* Source data:
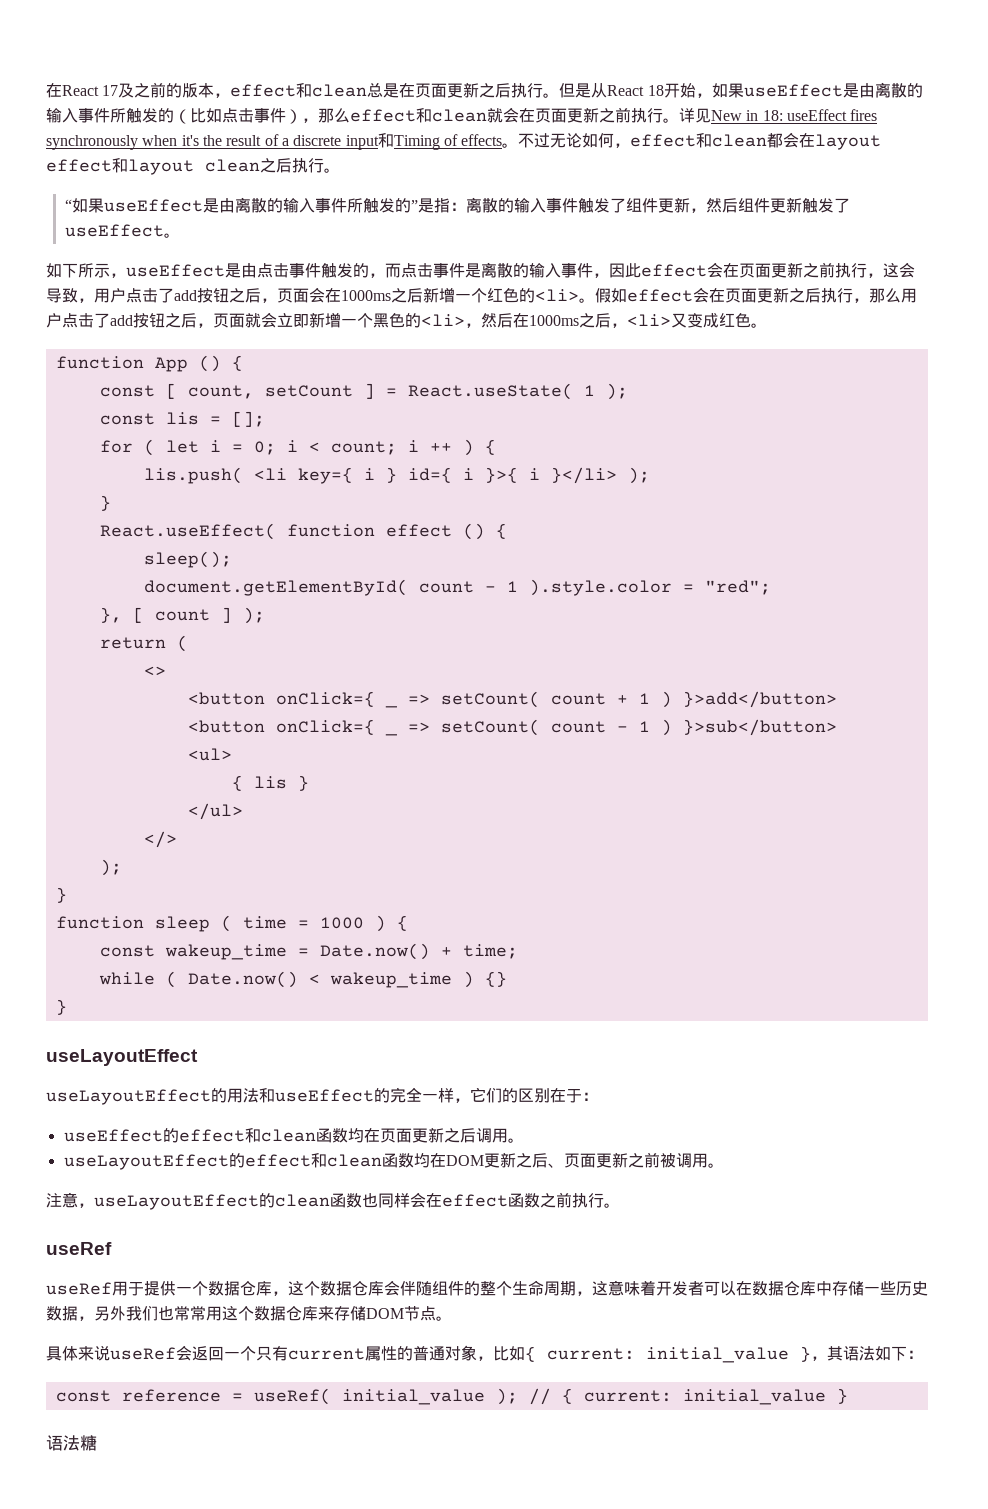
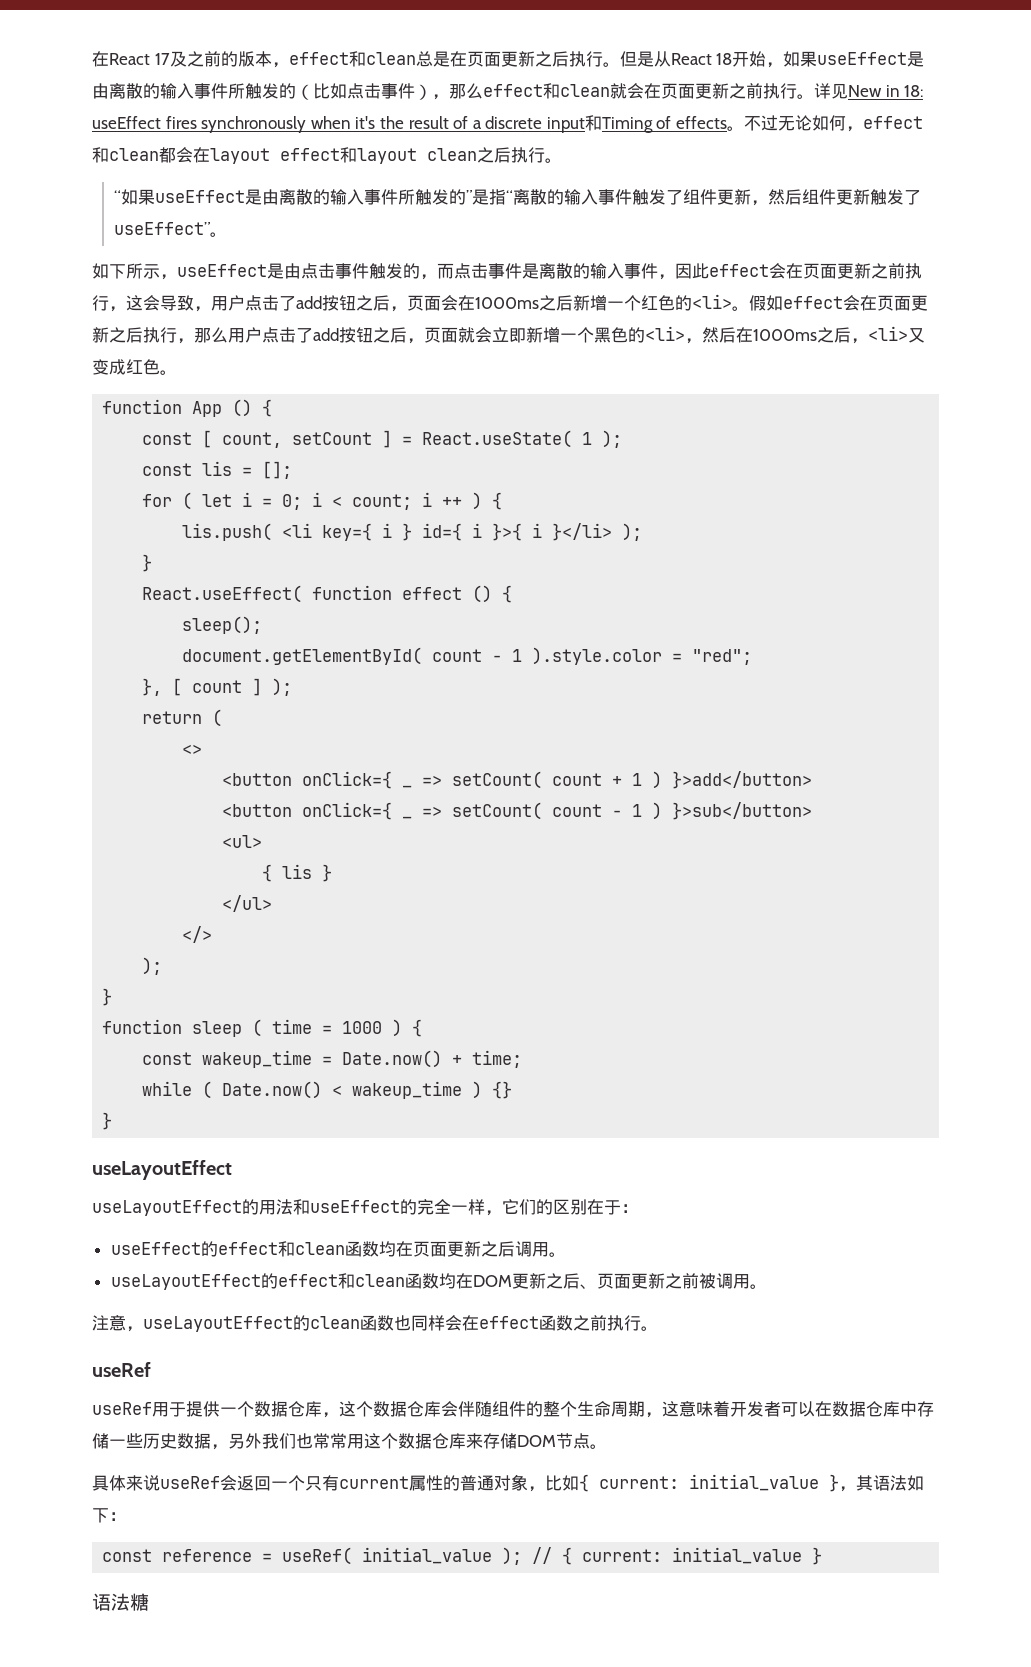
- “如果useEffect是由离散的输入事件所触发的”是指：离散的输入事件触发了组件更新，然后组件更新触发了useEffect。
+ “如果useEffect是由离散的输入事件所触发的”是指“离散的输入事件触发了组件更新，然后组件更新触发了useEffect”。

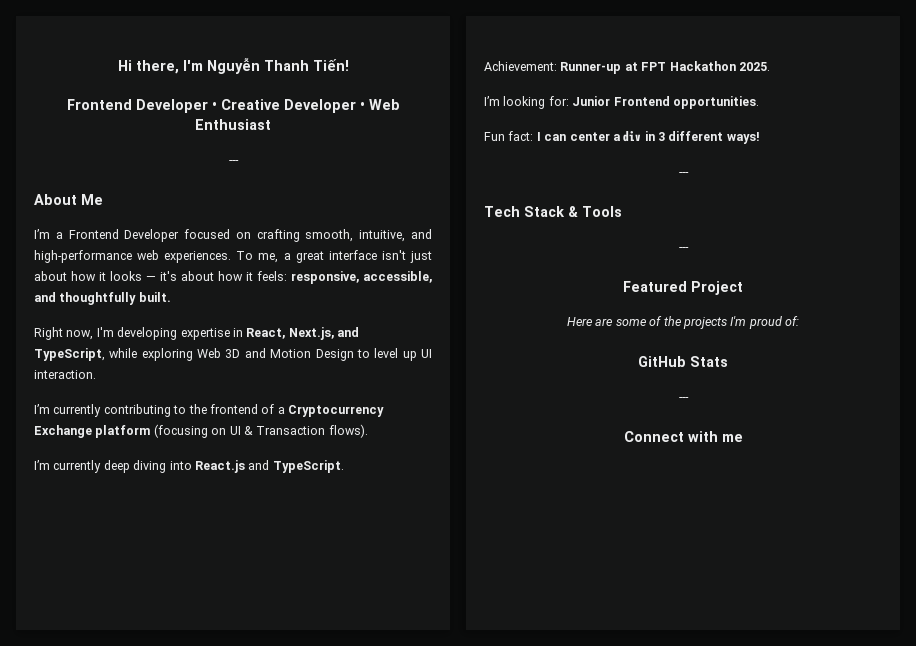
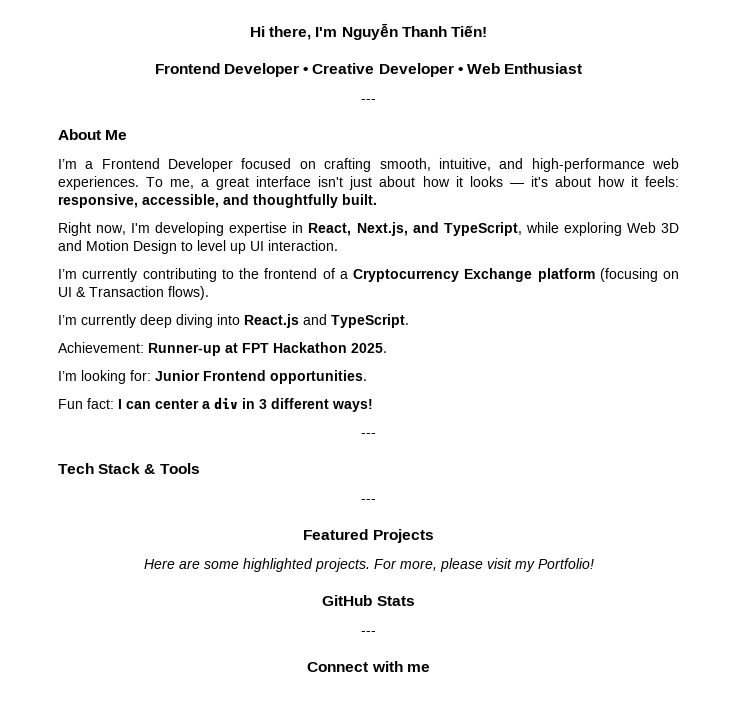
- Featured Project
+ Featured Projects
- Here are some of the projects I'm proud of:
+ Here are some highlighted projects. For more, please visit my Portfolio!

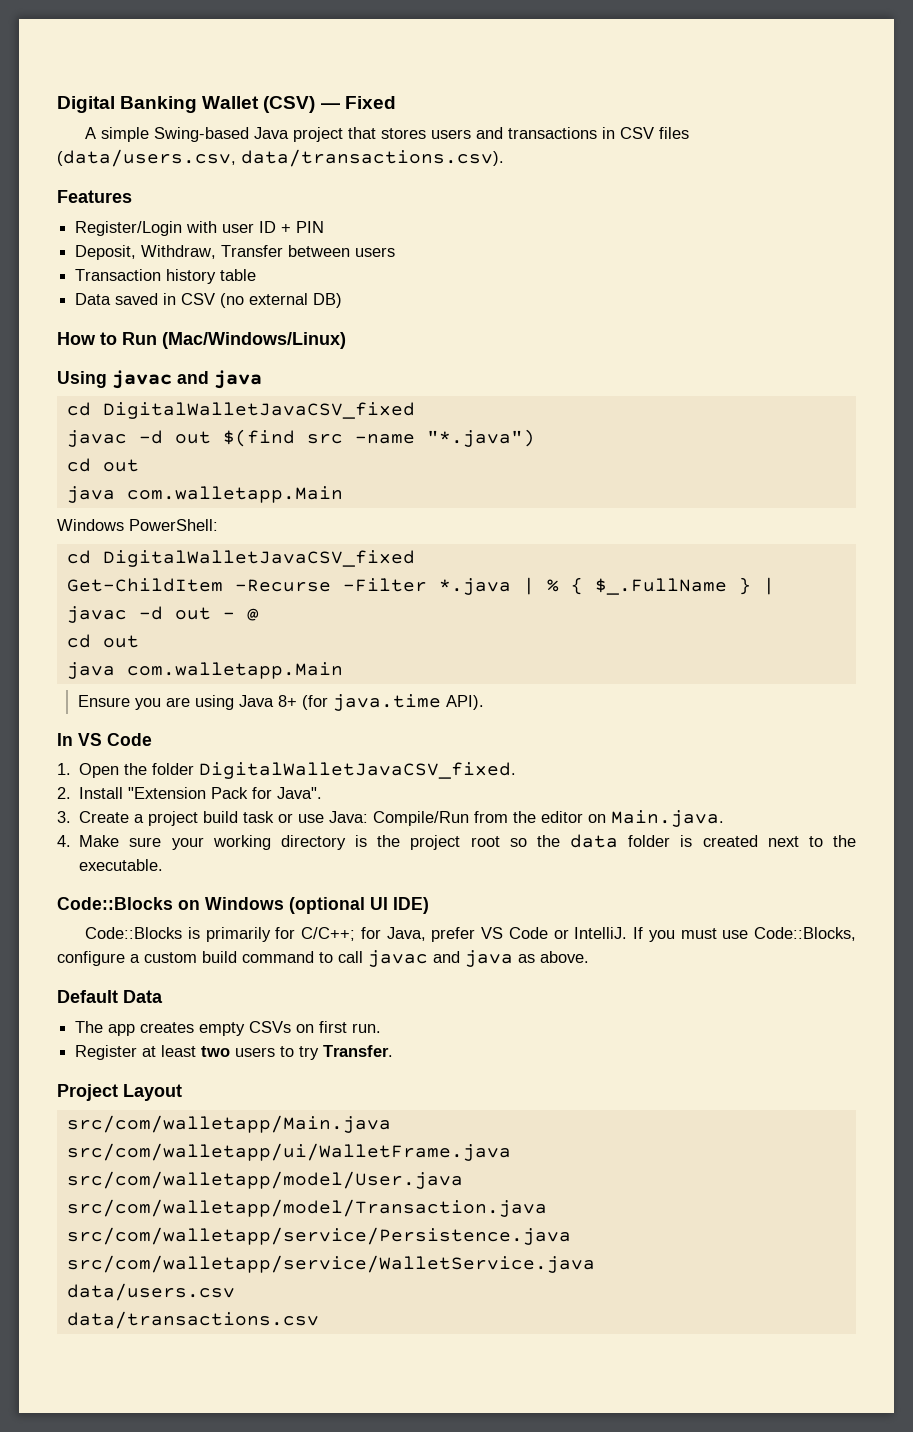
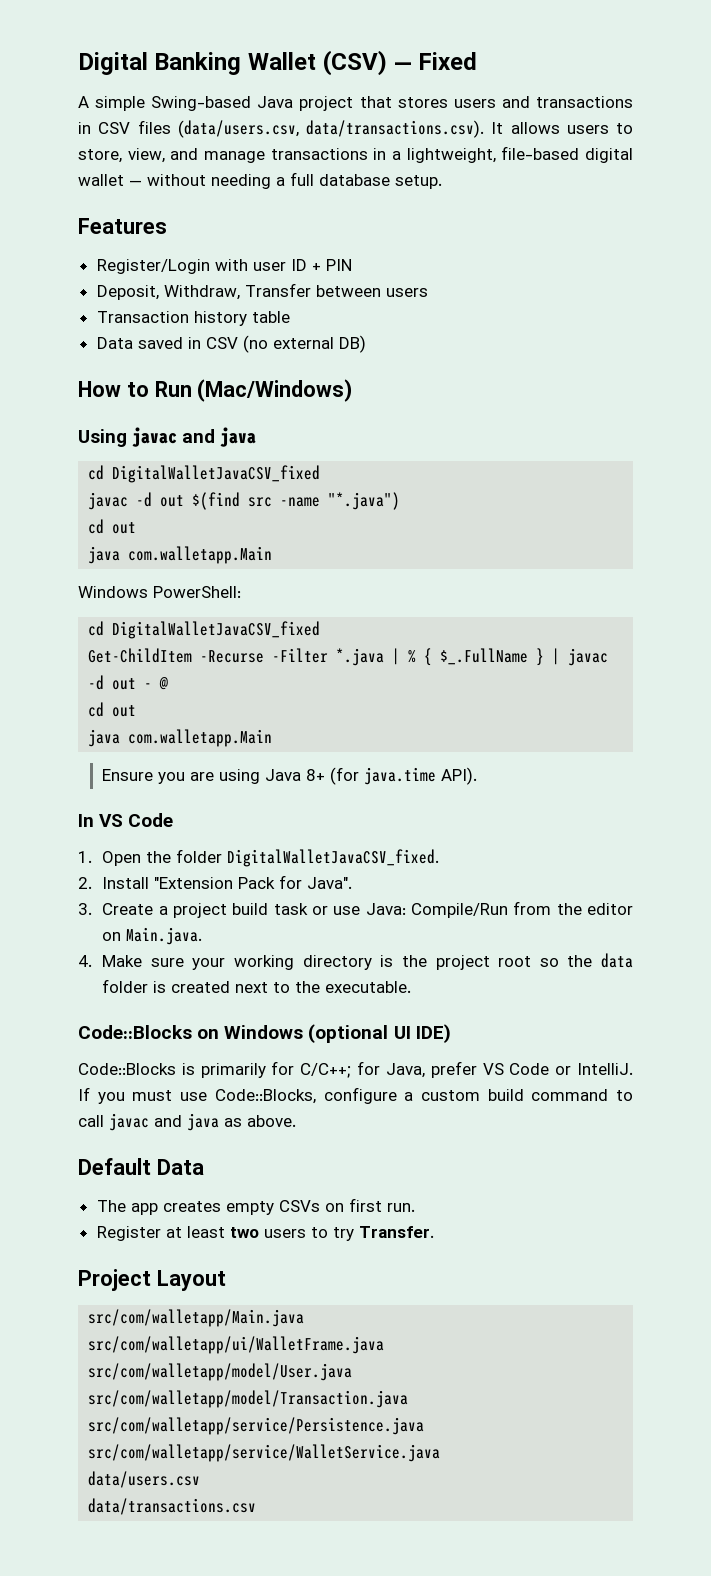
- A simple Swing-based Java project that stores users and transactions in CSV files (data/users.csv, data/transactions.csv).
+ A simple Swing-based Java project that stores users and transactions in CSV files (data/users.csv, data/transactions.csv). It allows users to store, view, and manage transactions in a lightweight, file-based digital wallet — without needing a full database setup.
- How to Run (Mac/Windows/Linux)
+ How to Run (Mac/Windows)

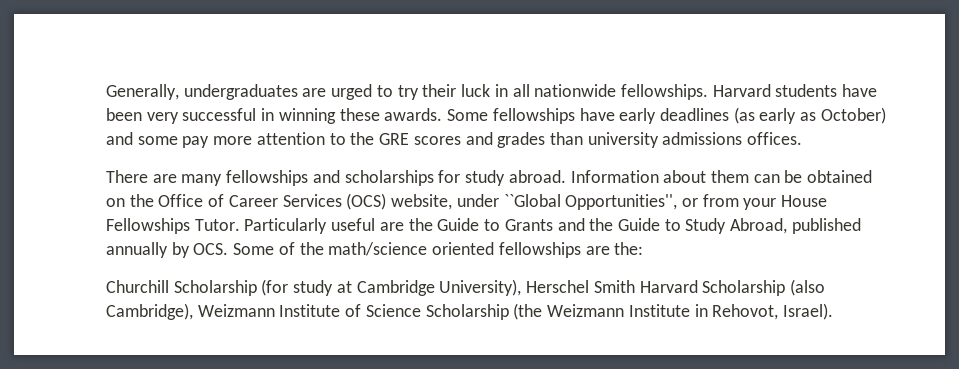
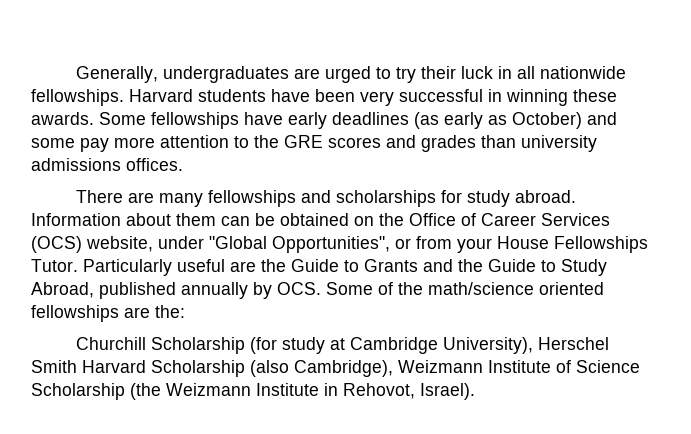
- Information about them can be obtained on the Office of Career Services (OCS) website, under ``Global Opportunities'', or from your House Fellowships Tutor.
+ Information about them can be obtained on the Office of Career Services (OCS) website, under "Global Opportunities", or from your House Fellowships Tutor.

* What you will do:
What you need to copy is the run of lines from the one holding "- How to Run (Mac/Windows/Linux)" through the end of the data, exactly and only, both ends included, pictures omitted.

* Answer for the task:
- How to Run (Mac/Windows/Linux)
+ How to Run (Mac/Windows)

- Information about them can be obtained on the Office of Career Services (OCS) website, under ``Global Opportunities'', or from your House Fellowships Tutor.
+ Information about them can be obtained on the Office of Career Services (OCS) website, under "Global Opportunities", or from your House Fellowships Tutor.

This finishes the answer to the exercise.